Me siento como un gato echado sobre el respaldo del sillón, mirando a través de la ventana cómo los demás pasan por las calles, agitados, riéndose, enérgicos...
Siento que las garras me pican, queriendo arañar algo para plasmar lo que me embarga; pero me quedo quieta, extrañamente cómoda en el mullido sillón, como si hubiera pasado tanto tiempo sobre él, para formar un solo ser; me la he pasado encerrada en casa, sin razones para salir, si en este espacio tengo comida, comodidades, cariño... Ni siquiera me replanteo la idea de salir en mis celos, ¿porqué debería salir a lo desconocido, si en esta prisión tengo todo lo que necesito?, supongo que me he enamorado de mis barrotes, me he vuelto conformista, sí, porque me aterra explorar, salir y terminar peleando en la oscuridad de algún techo, o dejarme arrastrar por el calor de mi intimidad.

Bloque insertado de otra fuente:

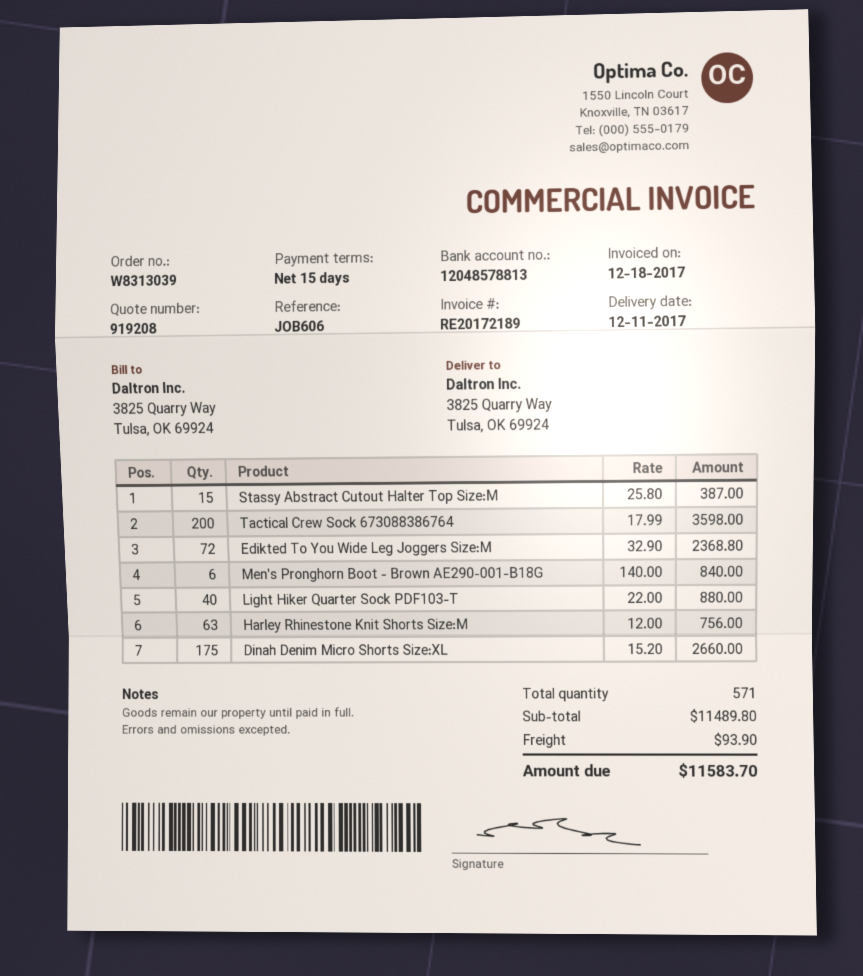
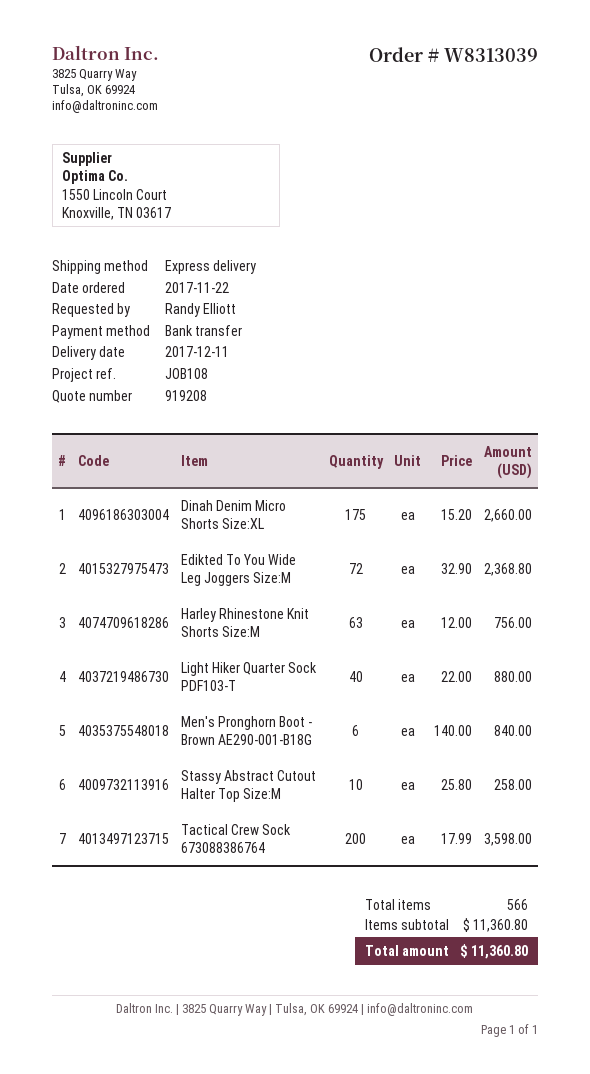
reference: JOB606 -> JOB108
Stassy Abstract Cutout Halter Top Size:M: 15 x 25.80 = 387.00 -> 10 x 25.80 = 258.00
total quantity: 571 -> 566
subtotal: 11489.80 -> 11360.80
shipping: 93.90 -> none
total: 11583.70 -> 11360.80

Tengo miedo, aunque no lo parezca al arañar las cosas preciadas de mi dueño, aunque arañar me libera, como si aquello me despejara de aquella ventana que demuestra en su borde un mundo tan cercano, y a la vez, tan inalcanzable. Me aterra creer que algún día el gorgoteo de mis emociones y sentimientos sea tan intenso que me deje varada en un llano de incertidumbre...

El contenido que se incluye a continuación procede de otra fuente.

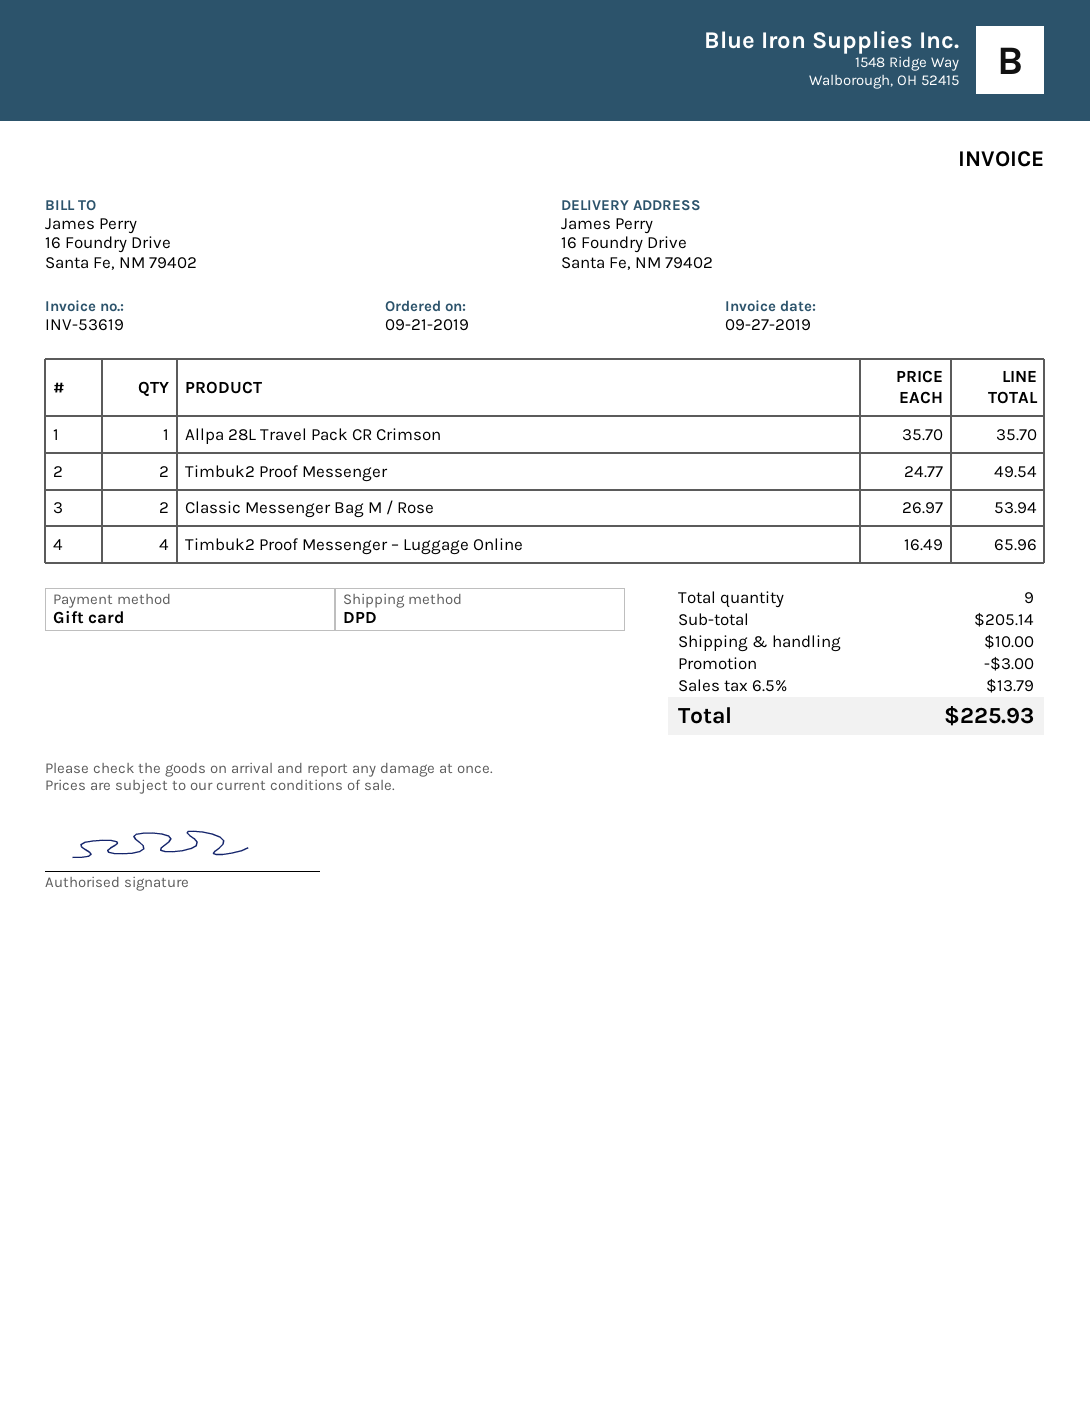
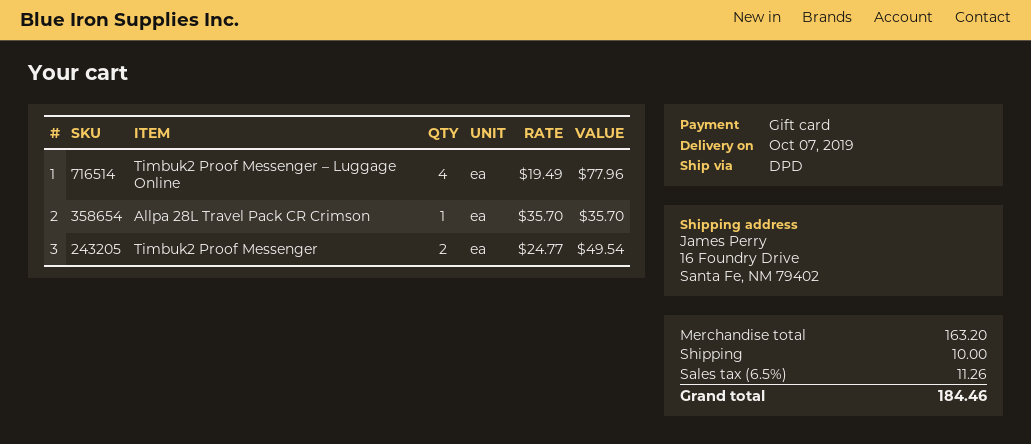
Classic Messenger Bag M / Rose: 2 x 26.97 = 53.94 -> none
Timbuk2 Proof Messenger – Luggage Online: 4 x 16.49 = 65.96 -> 4 x 19.49 = 77.96
subtotal: 205.14 -> 163.20
discount: 3.00 -> none
tax: 6.5% = 13.79 -> 6.5% = 11.26
total: 225.93 -> 184.46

¿Qué haría entonces, sin este sillón, sin esos atardeceres junto a mi dueño, sin esta estúpida sensación de refugio que he construido en mi intento de evitar mis sueños?

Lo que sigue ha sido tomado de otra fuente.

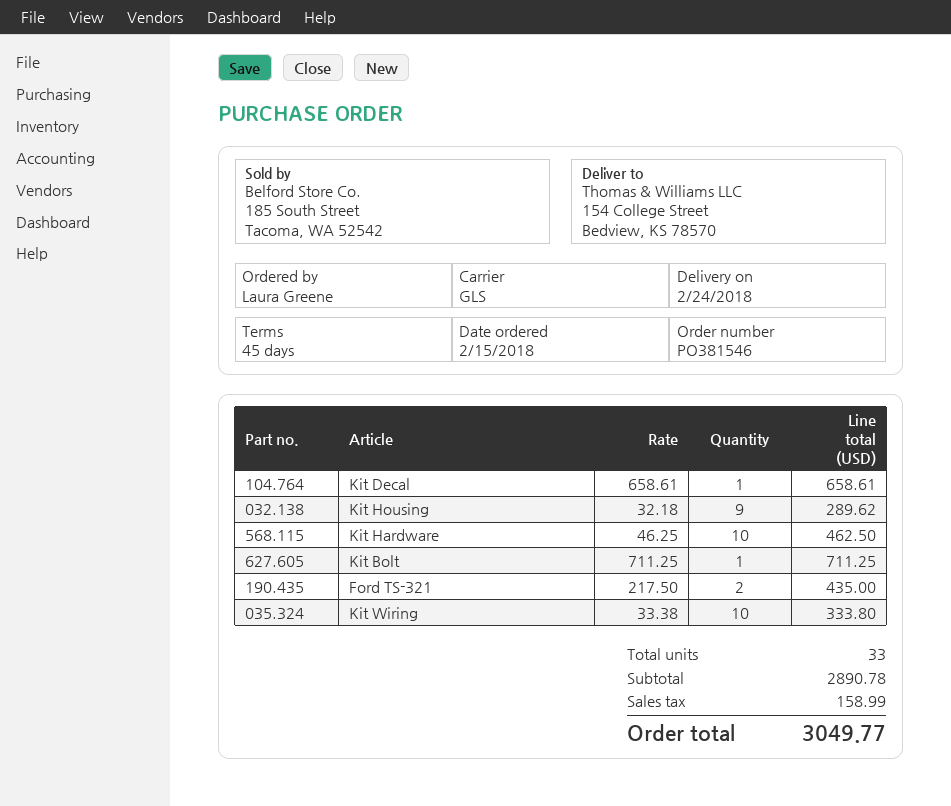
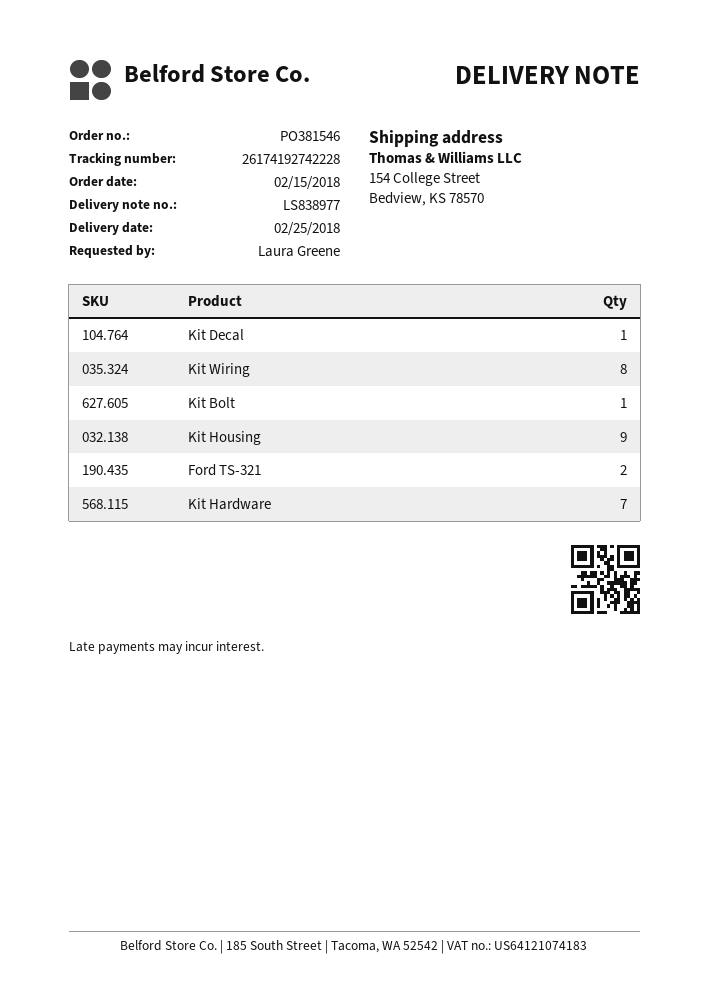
delivery date: 2018-02-24 -> 2018-02-25
Kit Hardware: 10 -> 7
Kit Wiring: 10 -> 8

Los rasguños tatuados en las cosas reflejan lo inevitable: la imperfección. ¿Entonces por qué me causa tanta desazón lo hecho por mis manos? Cada marca es un testimonio de que el mundo no se ajusta a nuestras expectativas, entonces, sigo sin entender porqué me aferro tanto a un sillón detrás de una ventana que demuestra mis oportunidades, ¿a qué le temo tanto, a no ser capaz de comprenderme, o a descubrir que al cruzar la ventana, siga encontrándome igual de infeliz que antes?